According to Yavari et al., CEM and MTA are more effective than amalgam and composite resin, in case of coronal sealing in endodontically treated teeth.[49] Roghanizad and Jones revealed that amalgam, as an orifice plug, is more efficacious than cavit in preventing coronal microleakage.[50] Tselnik et al. reported no difference between gray MTA, white MTA, or a resin modified GI, in terms of bacterial penetration with human saliva model.[51] Their results are in agreement with ours. According to Ferk Luketic et al., MTA is considerably better than amalgam as an intra-orifice barrier.[52] Based on the findings of a recent study, using the glucose penetration model, Bailón-Sánchez et al. reported that “Cavit, and ProRoot MTA has similar abilities to resist leakage when used as intra-orifice barriers.”[53] Barrieshi-Nusair and Hammad compared GI and MTA as orifice plugs and reported that GI has more microleakage[54] which is not concurring with our findings. In their study, each group included 30 samples, and the leakage assessment method was dye leakage for 48 h, but we had 20 teeth in each experimental group which were analyzed in protein leakage approach for 30 days. The mentioned facts might be the reason of the different results obtained. In another study that was conducted by Vosoughhosseini et al. to compare MTA and GI as coronal barrier in nonvital bleaching, no significant difference was observed[11] which is in line with our findings.
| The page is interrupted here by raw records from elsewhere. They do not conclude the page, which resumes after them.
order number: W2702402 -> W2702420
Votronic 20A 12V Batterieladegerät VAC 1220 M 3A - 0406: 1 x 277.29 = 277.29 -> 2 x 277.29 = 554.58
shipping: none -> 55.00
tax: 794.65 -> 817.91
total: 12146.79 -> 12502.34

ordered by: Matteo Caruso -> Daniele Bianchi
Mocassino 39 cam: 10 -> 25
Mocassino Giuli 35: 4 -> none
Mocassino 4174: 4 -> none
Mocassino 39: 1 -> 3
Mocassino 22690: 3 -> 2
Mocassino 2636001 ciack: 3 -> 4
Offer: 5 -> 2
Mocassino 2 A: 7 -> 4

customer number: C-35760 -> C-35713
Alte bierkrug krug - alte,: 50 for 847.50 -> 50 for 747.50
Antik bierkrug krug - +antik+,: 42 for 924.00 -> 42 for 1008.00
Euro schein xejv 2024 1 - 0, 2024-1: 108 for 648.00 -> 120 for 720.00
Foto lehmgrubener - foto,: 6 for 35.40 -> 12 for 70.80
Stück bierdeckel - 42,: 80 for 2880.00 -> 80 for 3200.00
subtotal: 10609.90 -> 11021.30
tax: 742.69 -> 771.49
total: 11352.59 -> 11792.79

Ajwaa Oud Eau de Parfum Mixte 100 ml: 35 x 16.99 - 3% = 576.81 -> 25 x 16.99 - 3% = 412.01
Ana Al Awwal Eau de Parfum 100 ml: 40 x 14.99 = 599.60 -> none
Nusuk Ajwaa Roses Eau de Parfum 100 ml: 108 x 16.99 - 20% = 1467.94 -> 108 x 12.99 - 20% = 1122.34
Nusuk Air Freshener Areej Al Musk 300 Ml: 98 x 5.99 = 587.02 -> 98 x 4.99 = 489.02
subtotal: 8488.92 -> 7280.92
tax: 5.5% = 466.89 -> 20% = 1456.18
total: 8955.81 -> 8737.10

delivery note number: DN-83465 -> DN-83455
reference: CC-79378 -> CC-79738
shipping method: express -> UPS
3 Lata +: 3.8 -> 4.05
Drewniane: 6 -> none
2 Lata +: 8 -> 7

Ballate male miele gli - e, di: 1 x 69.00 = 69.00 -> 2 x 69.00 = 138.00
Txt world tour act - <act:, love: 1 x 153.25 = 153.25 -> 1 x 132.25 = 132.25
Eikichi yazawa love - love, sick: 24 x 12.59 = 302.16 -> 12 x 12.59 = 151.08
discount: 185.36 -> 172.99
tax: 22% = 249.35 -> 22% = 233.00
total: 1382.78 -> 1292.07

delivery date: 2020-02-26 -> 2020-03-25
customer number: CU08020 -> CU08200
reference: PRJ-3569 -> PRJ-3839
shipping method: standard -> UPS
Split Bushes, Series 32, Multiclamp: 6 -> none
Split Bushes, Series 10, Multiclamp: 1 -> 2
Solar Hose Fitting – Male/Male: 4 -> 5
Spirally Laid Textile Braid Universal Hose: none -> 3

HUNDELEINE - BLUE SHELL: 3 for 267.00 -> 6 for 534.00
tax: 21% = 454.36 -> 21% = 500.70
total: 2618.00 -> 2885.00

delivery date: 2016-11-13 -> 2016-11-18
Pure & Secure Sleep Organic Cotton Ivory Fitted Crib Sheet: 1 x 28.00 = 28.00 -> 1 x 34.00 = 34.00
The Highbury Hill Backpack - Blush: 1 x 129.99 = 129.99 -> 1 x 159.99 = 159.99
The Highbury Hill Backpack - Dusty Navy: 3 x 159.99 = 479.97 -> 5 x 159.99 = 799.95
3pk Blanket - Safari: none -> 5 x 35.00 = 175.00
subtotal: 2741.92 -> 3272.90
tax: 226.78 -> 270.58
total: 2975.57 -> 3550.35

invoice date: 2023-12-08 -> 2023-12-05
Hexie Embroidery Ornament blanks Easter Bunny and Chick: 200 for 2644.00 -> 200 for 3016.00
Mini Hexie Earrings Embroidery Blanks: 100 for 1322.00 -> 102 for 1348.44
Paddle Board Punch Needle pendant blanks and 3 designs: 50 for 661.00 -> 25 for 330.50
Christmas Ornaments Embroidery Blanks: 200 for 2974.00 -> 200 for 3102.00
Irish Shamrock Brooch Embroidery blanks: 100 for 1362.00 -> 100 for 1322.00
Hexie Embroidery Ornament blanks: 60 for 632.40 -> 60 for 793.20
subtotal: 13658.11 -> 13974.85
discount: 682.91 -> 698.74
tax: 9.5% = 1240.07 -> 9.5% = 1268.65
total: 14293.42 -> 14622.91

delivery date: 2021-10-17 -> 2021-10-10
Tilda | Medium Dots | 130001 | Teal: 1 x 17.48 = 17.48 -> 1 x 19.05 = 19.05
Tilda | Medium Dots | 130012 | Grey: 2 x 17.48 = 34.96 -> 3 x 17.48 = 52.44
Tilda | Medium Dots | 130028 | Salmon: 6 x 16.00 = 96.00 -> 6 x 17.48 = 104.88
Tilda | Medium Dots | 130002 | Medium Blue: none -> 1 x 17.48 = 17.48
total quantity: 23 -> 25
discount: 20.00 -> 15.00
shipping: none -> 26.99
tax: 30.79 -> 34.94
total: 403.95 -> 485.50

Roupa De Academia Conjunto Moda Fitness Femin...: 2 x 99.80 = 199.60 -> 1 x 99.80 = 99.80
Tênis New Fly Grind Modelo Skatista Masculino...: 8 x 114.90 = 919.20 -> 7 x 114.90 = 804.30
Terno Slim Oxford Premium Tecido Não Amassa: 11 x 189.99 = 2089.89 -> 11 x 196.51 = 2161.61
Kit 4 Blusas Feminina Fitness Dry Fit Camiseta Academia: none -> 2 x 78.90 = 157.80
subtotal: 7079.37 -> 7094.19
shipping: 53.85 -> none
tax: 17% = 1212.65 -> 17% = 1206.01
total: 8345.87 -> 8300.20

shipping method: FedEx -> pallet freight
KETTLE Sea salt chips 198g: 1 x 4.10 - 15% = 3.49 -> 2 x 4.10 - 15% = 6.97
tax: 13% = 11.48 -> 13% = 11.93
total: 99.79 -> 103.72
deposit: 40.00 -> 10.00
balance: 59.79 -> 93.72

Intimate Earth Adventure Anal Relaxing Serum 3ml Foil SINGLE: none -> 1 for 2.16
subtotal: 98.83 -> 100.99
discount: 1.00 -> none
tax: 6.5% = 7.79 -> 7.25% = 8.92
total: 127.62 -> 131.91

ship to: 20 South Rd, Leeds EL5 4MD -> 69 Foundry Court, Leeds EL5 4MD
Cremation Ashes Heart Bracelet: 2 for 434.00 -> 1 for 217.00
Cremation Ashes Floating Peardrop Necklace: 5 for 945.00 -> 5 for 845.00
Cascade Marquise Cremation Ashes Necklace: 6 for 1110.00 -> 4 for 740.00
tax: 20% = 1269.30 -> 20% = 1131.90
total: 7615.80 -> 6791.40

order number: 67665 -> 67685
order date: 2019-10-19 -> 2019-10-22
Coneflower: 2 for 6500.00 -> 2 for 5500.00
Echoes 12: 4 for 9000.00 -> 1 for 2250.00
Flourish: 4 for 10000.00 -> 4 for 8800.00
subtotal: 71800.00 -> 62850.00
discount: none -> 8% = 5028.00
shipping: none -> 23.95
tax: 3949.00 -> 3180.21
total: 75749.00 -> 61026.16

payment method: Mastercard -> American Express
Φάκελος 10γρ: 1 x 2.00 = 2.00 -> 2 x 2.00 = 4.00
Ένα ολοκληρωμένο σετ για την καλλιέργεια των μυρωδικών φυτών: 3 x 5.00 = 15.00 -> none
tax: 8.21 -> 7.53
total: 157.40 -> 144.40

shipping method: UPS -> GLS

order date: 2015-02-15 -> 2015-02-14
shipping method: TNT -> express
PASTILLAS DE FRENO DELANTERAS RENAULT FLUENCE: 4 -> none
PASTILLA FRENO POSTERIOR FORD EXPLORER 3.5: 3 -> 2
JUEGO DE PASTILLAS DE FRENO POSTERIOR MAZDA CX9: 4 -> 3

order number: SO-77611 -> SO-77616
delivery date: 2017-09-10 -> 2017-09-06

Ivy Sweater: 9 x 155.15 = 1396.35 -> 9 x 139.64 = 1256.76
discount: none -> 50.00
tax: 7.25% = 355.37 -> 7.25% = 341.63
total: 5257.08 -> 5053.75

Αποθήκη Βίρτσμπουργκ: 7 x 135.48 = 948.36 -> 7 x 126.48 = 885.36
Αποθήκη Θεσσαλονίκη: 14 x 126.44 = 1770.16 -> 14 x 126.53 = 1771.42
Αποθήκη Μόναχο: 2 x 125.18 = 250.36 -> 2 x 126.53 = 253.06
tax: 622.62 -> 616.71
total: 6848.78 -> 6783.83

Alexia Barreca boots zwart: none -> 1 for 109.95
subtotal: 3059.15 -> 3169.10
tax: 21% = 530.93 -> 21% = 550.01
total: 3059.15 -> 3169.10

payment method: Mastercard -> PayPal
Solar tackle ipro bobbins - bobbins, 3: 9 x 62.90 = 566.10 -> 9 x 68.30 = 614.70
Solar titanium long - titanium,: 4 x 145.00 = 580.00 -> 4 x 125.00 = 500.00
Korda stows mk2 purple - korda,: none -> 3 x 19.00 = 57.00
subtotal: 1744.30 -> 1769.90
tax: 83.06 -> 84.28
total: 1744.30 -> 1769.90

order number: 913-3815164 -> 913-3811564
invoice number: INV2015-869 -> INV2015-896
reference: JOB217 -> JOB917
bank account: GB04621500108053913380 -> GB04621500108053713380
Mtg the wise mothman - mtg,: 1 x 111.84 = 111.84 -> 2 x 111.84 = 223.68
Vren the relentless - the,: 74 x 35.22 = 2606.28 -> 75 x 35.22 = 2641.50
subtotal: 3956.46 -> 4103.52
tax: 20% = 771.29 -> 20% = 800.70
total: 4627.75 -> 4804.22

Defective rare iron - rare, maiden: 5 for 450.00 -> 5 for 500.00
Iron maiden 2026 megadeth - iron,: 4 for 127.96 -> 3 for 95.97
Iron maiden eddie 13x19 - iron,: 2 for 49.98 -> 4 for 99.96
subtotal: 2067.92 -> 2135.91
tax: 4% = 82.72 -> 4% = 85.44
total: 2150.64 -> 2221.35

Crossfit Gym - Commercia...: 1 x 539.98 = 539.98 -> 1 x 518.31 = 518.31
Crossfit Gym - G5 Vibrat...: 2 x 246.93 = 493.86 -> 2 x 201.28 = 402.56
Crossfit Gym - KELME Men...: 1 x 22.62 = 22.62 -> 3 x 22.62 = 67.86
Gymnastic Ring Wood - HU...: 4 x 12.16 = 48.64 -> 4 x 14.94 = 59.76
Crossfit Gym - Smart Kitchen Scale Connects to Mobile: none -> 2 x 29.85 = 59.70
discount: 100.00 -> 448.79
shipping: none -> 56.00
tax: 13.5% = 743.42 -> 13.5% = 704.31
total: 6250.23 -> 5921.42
The results of the present study revealed that CEM cement has sealing potential as an intra-orifice barrier against protein penetration that is comparable with that of MTA and GI. As mentioned before, this noticeable sealing ability can be probably the result of the reaction between calcium and phosphorous ions, although, in most part, can be related to hydrophilic nature, good antibacterial/fungal potential, high pH and formation of hydroxyapatite crystals as well.

The obtained results opened perspectives for use of this newly-introduced biomaterial in bleaching interventions on ground of sealing ability. Other experimental settings, particularly for leakage assessment are needed to simulate the clinical reality.

Among the limitations, technique sensitivity of protein leakage assessment method, and the cost of the materials were more prominent.

CONCLUSION

Considering the results of the present study, on ground of the leakage resistance, it is concluded that all materials used; GI, MTA, and CEM cement are able to convincingly seal the coronal portion of the canal during nonvital bleaching in order to prevent the cervical root resorption.

Financial support and sponsorship

Nil.

Conflicts of interest

The authors of this manuscript declare that they have no conflicts of interest, real or perceived, financial or non-financial in this article.